От смеха он подавился кофе.
***
Вдоль кирпичной стены торгового комплекса идет пожилая женщина. У нее ярко накрашены губы, широкополая шляпа надвинута на глаза, скрытые за очками. Ее манера одеваться вышла из моды еще до того, как я родился. Она активно жестикулирует и, видимо, громко кричит. Для того, чтобы разговаривать по телефону при помощи эйрподов, она слишком великовозрастна. Из-под шапки на туго затянутый вокруг шеи шарф спадают седые кудри. О чем она говорит, я не слышу. В наушниках надрывается Pop Evil.
Моя любимая песня заканчивается как раз когда я прохожу мимо говорливой бабули. Оказывается, она рассказывает всем вокруг о своих бедах. «Уже двадцать четыре года не трогала мужчины! Ни одного!» Надо же. А я никогда не трогал мужчины. Я улыбаюсь своей мысли и мне немного жаль бабулю. Но именно немного. Я же не знаю, может у нее дома сидит муж, по возрасту годящийся ей во внуки, а всем окружающим бабуля с расстройством речевого аппарата просто врет. Да. Надеюсь, она врет.
Ведь тогда она идеально вписывается в мою картину мира.
Я никому не верю.
– Если вы будете продолжать в том же духе, я сорвусь, – шепчу я и пытаюсь улыбаться. Получается довольно плохо. Я стою перед родителями и рыдаю.

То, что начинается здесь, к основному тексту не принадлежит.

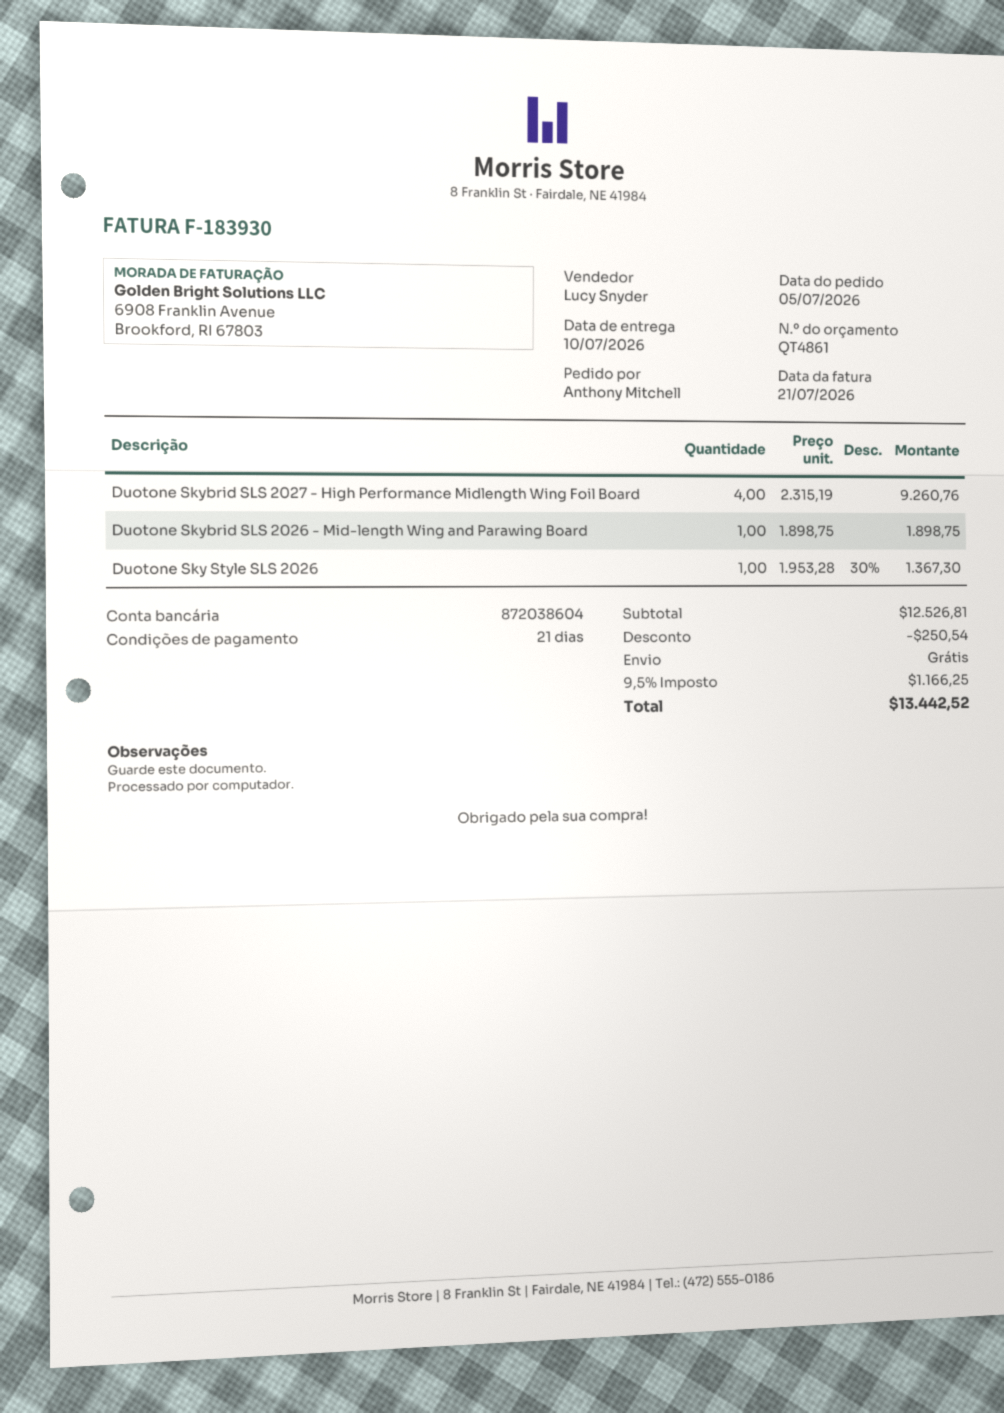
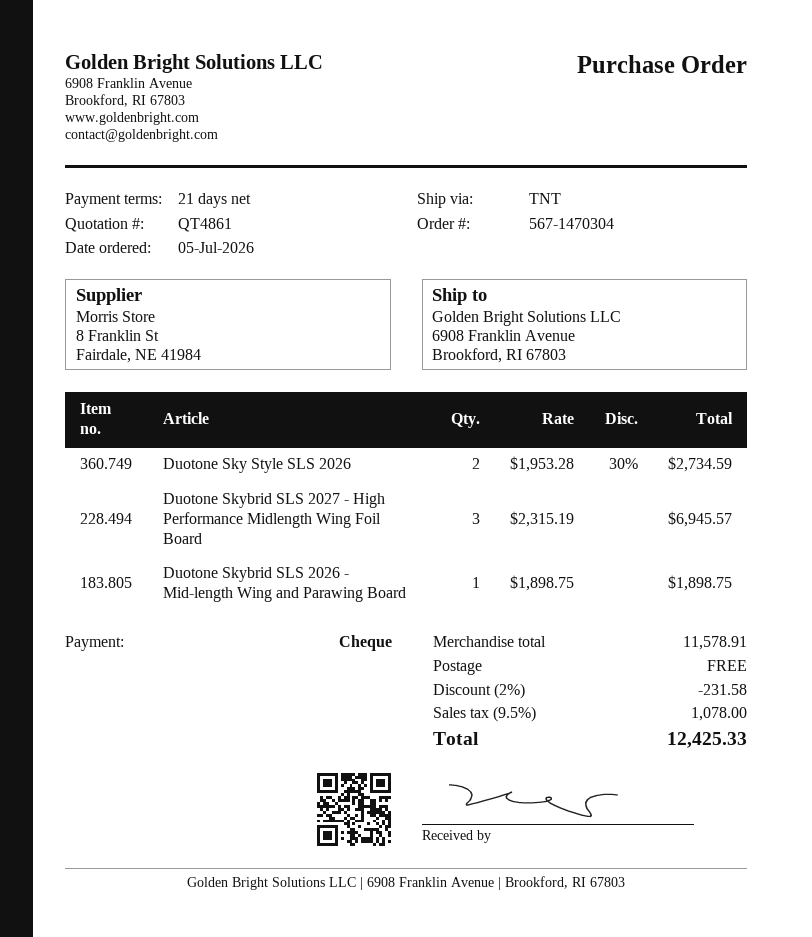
Duotone Skybrid SLS 2027 - High Performance Midlength Wing Foil Board: 4 x 2315.19 = 9260.76 -> 3 x 2315.19 = 6945.57
Duotone Sky Style SLS 2026: 1 x 1953.28 - 30% = 1367.30 -> 2 x 1953.28 - 30% = 2734.59
subtotal: 12526.81 -> 11578.91
discount: 250.54 -> 231.58
tax: 9.5% = 1166.25 -> 9.5% = 1078.00
total: 13442.52 -> 12425.33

– Как ты можешь такое говорить! – из маминых глаз брызнули слезы. То есть они действительно брызнули, не потекли, не полились. Брызнули. Никогда такого не видел.
И без того склонная к излишнему артистизму, мать с рыданиями упала в кресло.
– Как ты можешь такое говорить, – с точностью до ноты дублируя интонацию жены восклицает отец, бросаясь на подмогу рыданиям.
Только через неделю после того разговора, когда открытые переживания по поводу развода трансформировались в глухие хлюпанья в подушку, я понял, что преисполненный трагизма мозг моей матери опасность нервного срыва преобразовал в падение с балкона. Так и казалось, что я вишу на балконе десятого этажа, из последних сил цепляясь за жизнь двумя пальцами и вот-вот сорвусь.
Бред какой. Никогда бы не решился на самоубийство.
Почему после развода я решил вернуться в отчий дом – отдельный разговор. Как выяснится много позже, я подсознательно искал убежища в том месте, где чувствовал себя в безопасности. К тому же, бонусом к переезду появилась возможность давить на нервы родителям: легче от этого не становилось, но возникала иллюзия абсолютной власти. Скоро сублимация перестала быть интересной, после этого – смешной, затем их реакция стала предсказуемой, а вскоре это и вовсе потеряло смысл. Процесс публичного самоуничижения сменился глубоким и полноформатным чувством стыда. Ты развелся, развелся внезапно. Но кто в этом виноват кроме тебя самого?